Sneaking in to Google with a guy who just got fired from there and a girl working for their arch nemesis? That’s too good to pass up.
I register at the front desk:
Name: Terry Chay
Location: Next door
Mark jokes with me. What should he put down? As he muses on what to type in for his badge, I sit down in the main lobby and continue my bad habit of reading anything in front of me when I’m bored, which this time happens to be an issue of the San Francisco Chronicle. It’s a Monday. Something in the corner catches my eye…
“Hey Mark, you’re in the Chronicle,”. I blurt out before my eyes finish reading. It says to see section C1 or something: the front page of the business section.
By this time, the other two join Mark with me as we rifle through the paper looking for the business section.
There I am, my first meal at Google, sneaking into Google, sitting in Google’s lobby, reading Google’s copy of a newspaper with a business article about how Google fired the guy standing right next to me for blogging about Google.
So. Fucking. Glorious.
I wish I brought my camera that day. (I would bring my camera to every Lunch 2.0 thereafter.)
That was a great lunch. The first among many, though I didn’t know it at the time.
Since before my time, Plaxo had lunch brought in. Joe would pass around a menu so you can list your choice on Waiter on Wheels. That was back when Plaxo was small, it was formalized into a regular Tuesday and Thursday thing ordered well in advance.
Free meals on Tuesday and Thursday. By this point we always had leftovers.
One such Tuesday or Thursday, my friend Dave invites himself to my standing invitation to restart our moveable feast at Plaxo. Mark, by coincidence, invites two of his friends. We now have a quorum so we break off from the rest of Plaxo crowd and do the regular sort of conversations that occur over food. A great time is had by all. I got to tell the Google Lunch story and the Novell story.
Joseph points out that it’s a shame that we’re so close to all these companies. You pass them every day and it doesn’t register until you read about it in sites like Ajaxian. But you can’t make connections like this one because you don’t know anyone there. You always seem just two degrees separated.
And then someone (not me) says, “We should do this more often.”
Terry Chay, venture capitalist
We need a name for this craziness. Joseph comes up with “Lunch 2.0” on a lark.
The next day, Mark comes up to me, “Terry, the domain name is available. You have to buy it.”
“Fuck that. Why don’t you buy it? You’re the one making all the money off your blog.”

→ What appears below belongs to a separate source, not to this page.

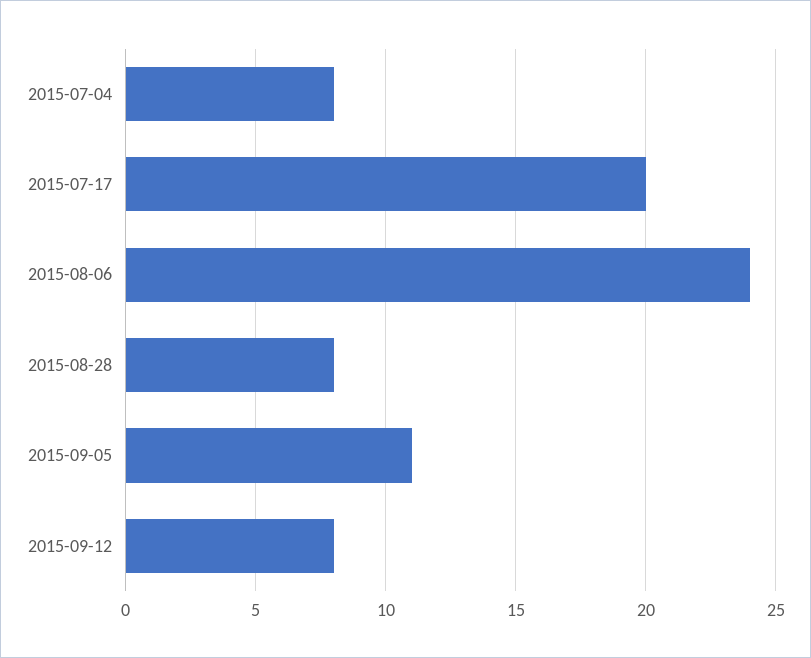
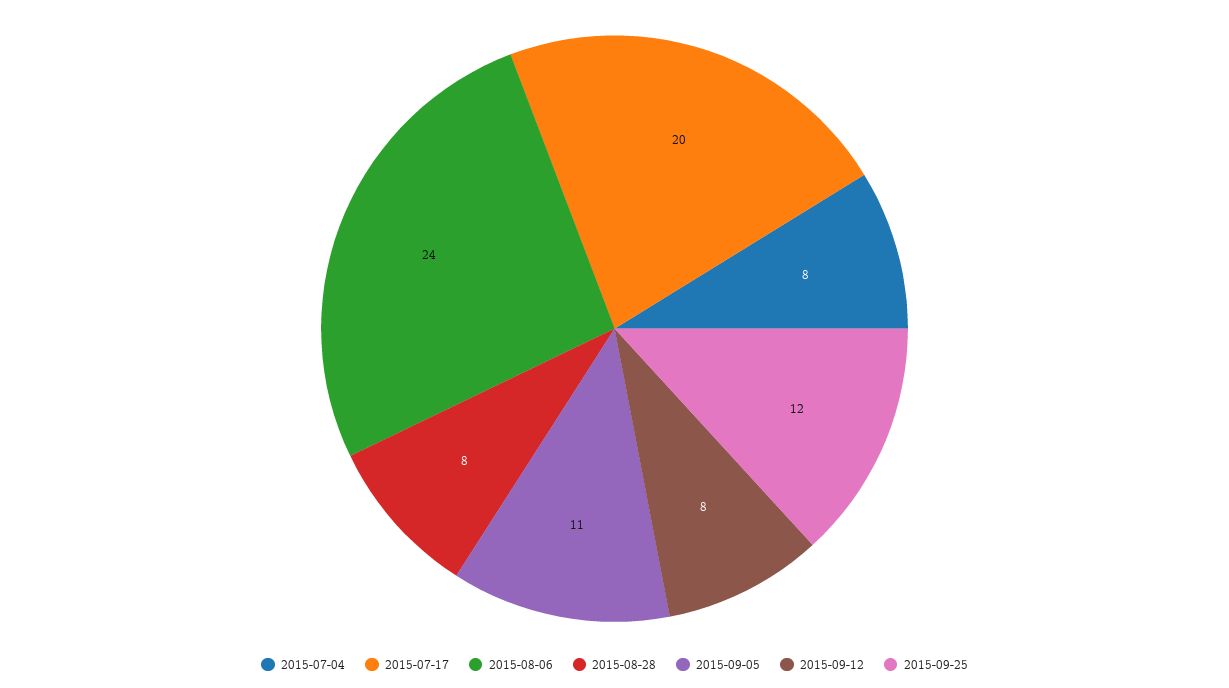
2015-09-25: none -> 12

“I would but I already bought plaxoed.com with it and Yahoo! only allows you to buy once per account at that $5 for two year domain name deal.”
He had me with that one.
Five minutes later. “Okay, I bought the domain and pointed it to your Dreamhost server. Have at it.”

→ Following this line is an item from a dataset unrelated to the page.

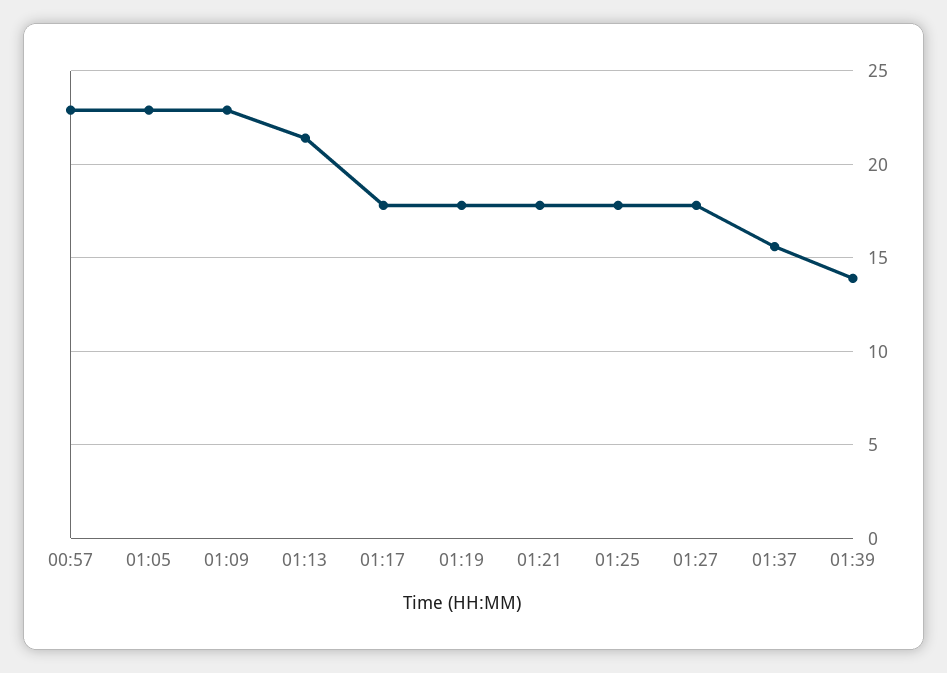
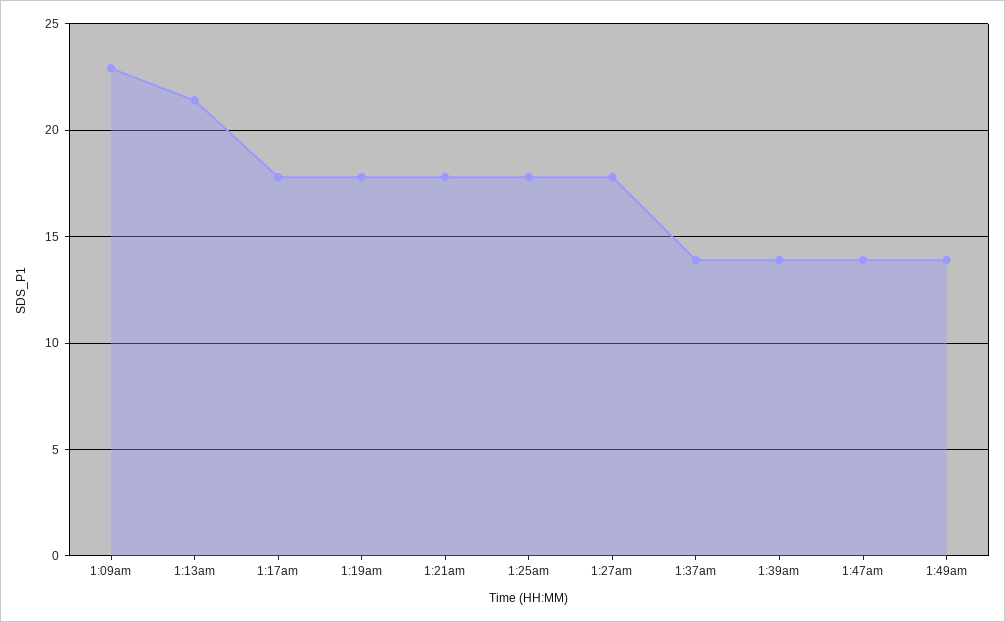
00:57: 23 -> none
01:05: 23 -> none
01:37: 15.5 -> 14
1:47am: none -> 14
1:49am: none -> 14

As the only founder who actually plunked down any of his own money on this insanity, I can say with all honesty that I was the VC who funded Lunch 2.0 and none of the others can gainsay this claim.
(Thanks, Yahoo! Small Business. If back then, you charged $10 a year like you do now, Lunch 2.0 might never have been born. Once, I overheard Chad Dickerson recounting to someone about how he bought the domain name for Yahoo Hack Day on Yahoo! Small Business and pointed it to his Dreamhost account to set up the blog. It sort of makes you wonder how many good ideas started with this one-two combination.)
Lunch 2.0 is born
Lunch 2.0 A social phenomenon referring to a migration of web 2.0 company employees to other offices around the Silicon Valley area; characterized by open communication, decentralization of authority, freedom to share food and ideas, and “the lunch as a conversation.”
(Aside: I don’t know where Mark dug up the theme for the blog, but that ubiquitous watermelon soon becomes the symbol of Lunch 2.0. Since Dave is reading about favicons that day, he makes the icon for it.)
Dave invites us to sneak into Yahoo! Dot’s as turnabout for the Plaxo “invite” marking our first official Lunch 2.0.
We meet some of his co-workers. We talk about getting a face full of buckshot. We talk about that snowboarder who crashed right before the finish line in the Winter Games. Somewhere in there we talk about the internet.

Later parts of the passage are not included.